Task description: Beginning with the line where "reference: REF87909 -> REF87109" appears, repeat every remaining line of the entries exactly, the last line included.

+++ Provided records

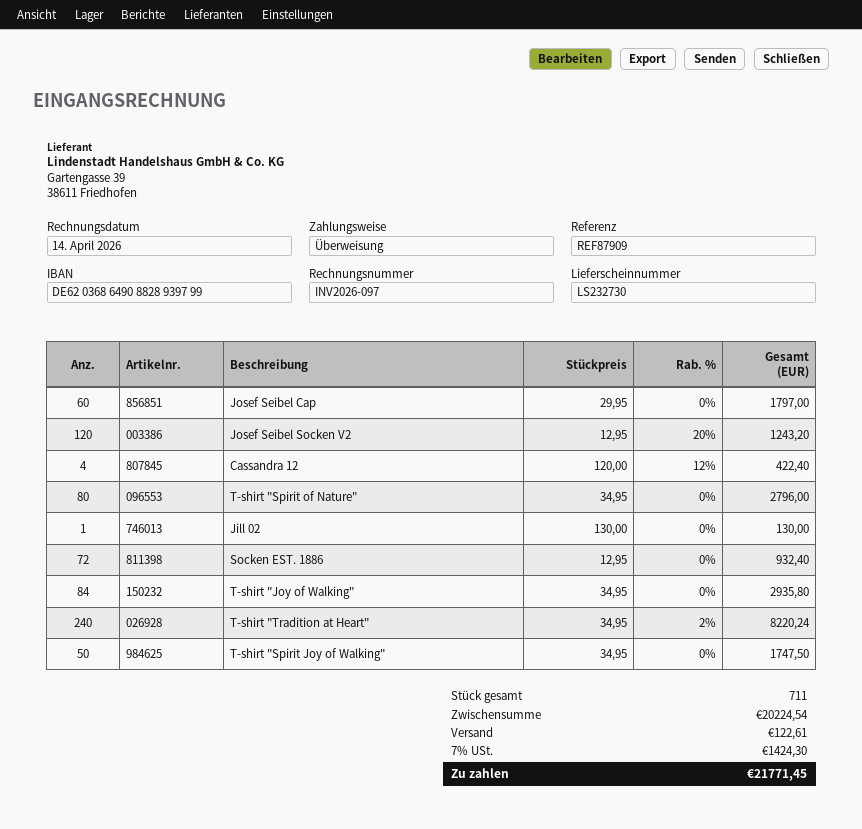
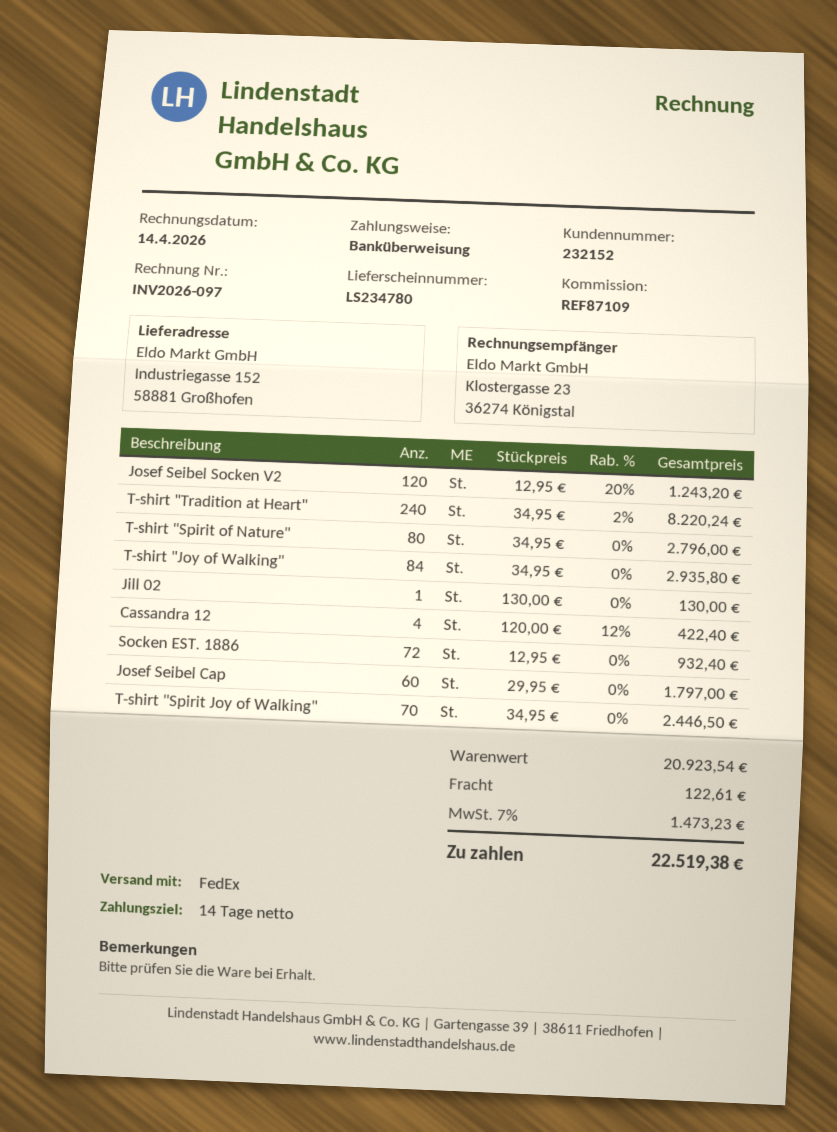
delivery note number: LS232730 -> LS234780
reference: REF87909 -> REF87109
T-shirt "Spirit Joy of Walking": 50 x 34.95 = 1747.50 -> 70 x 34.95 = 2446.50
subtotal: 20224.54 -> 20923.54
tax: 7% = 1424.30 -> 7% = 1473.23
total: 21771.45 -> 22519.38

++++++

Response:
reference: REF87909 -> REF87109
T-shirt "Spirit Joy of Walking": 50 x 34.95 = 1747.50 -> 70 x 34.95 = 2446.50
subtotal: 20224.54 -> 20923.54
tax: 7% = 1424.30 -> 7% = 1473.23
total: 21771.45 -> 22519.38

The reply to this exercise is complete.